» EXERCISE DIRECTIONS
Report, as a bare number, how many lines of the material below contain the word "none".

» DATA
+---+
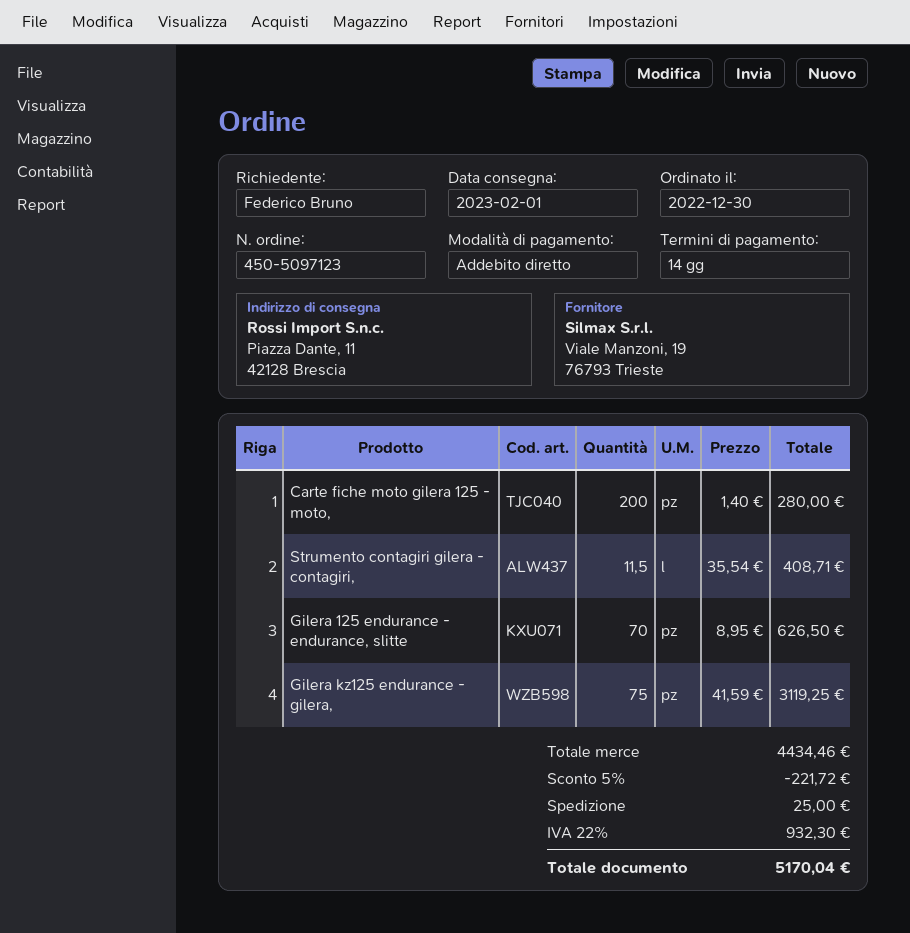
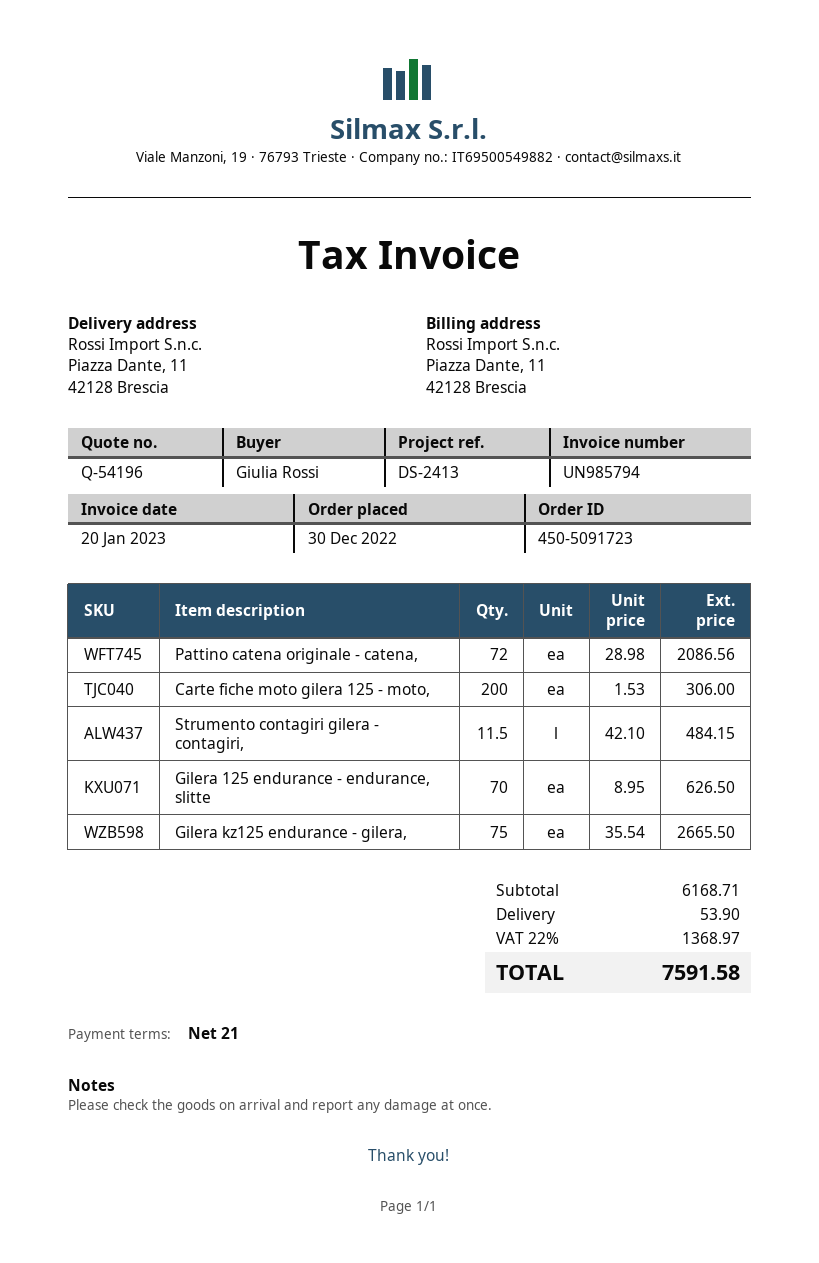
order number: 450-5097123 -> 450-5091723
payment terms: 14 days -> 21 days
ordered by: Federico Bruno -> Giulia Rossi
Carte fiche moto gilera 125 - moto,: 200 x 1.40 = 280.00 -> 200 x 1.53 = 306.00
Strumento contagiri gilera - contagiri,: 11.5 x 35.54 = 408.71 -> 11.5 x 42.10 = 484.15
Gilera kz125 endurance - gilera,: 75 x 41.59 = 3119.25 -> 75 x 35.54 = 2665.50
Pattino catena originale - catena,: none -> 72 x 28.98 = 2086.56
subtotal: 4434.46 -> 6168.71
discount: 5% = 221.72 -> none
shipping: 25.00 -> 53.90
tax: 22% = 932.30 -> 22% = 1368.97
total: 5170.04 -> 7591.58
+---+
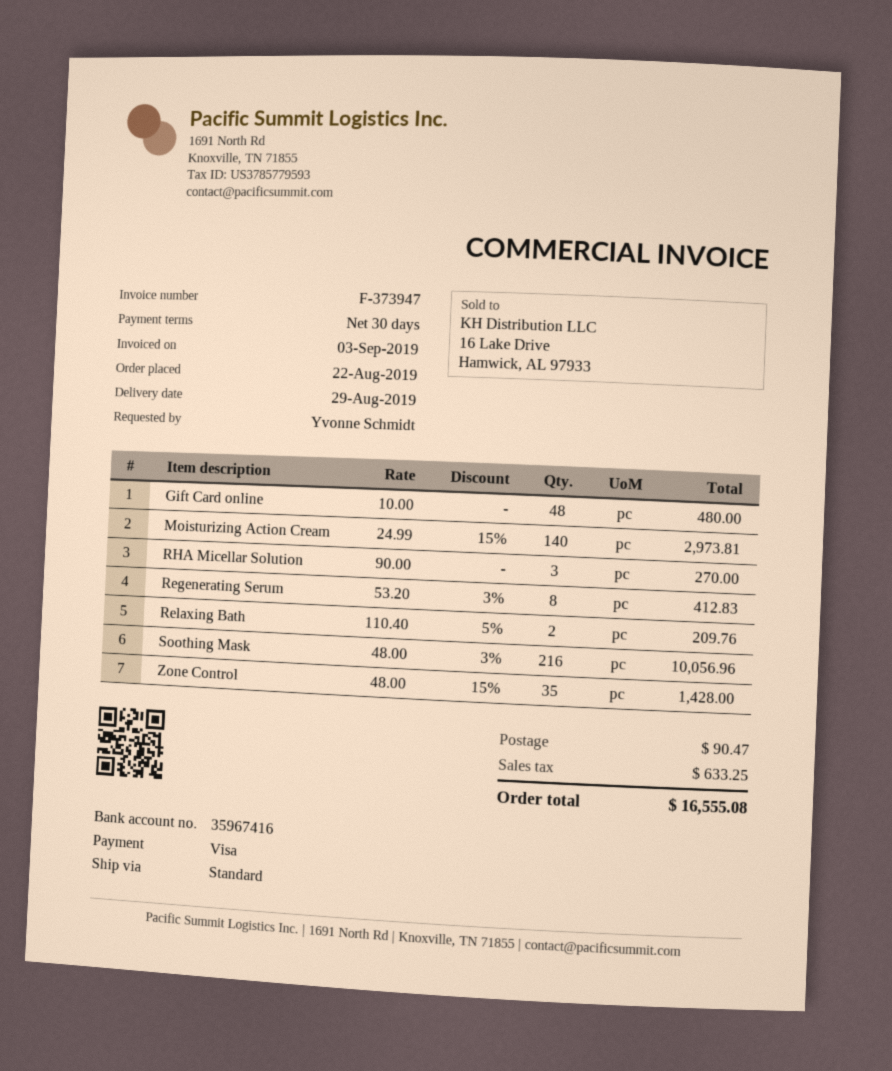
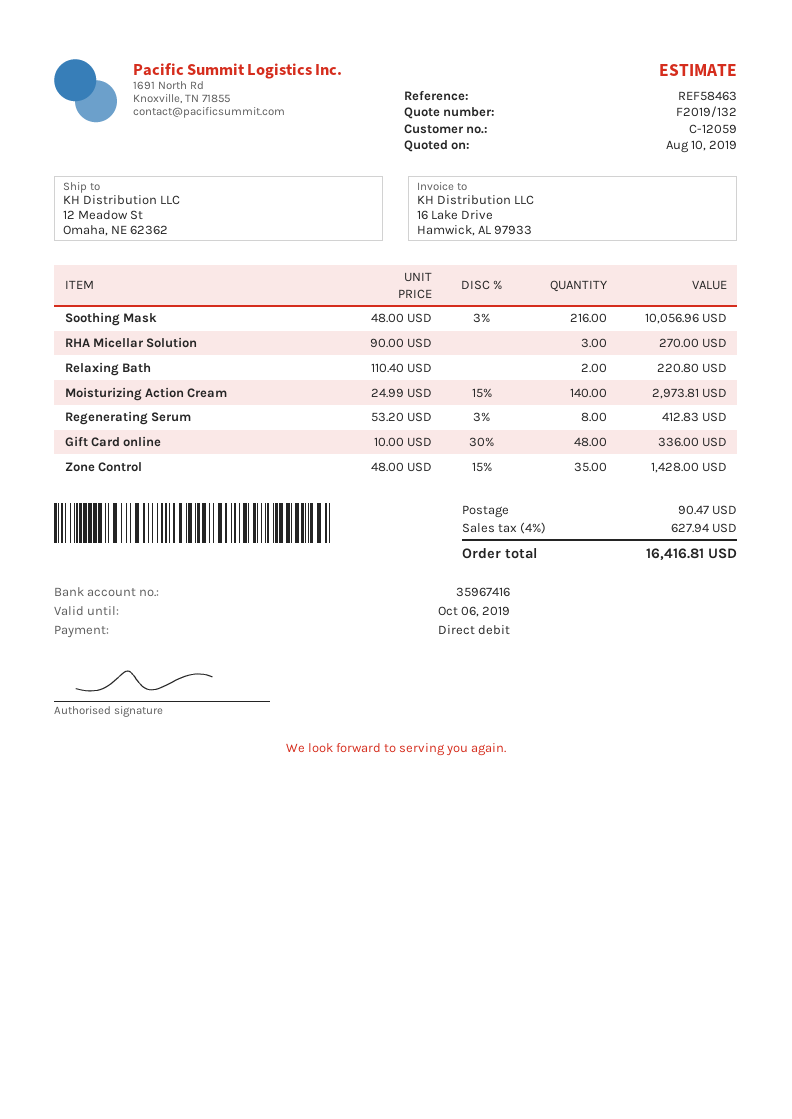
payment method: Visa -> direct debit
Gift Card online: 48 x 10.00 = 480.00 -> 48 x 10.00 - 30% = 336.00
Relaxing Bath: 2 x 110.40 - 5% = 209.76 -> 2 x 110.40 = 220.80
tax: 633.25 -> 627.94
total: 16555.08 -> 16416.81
+---+
» YOUR RESPONSE
2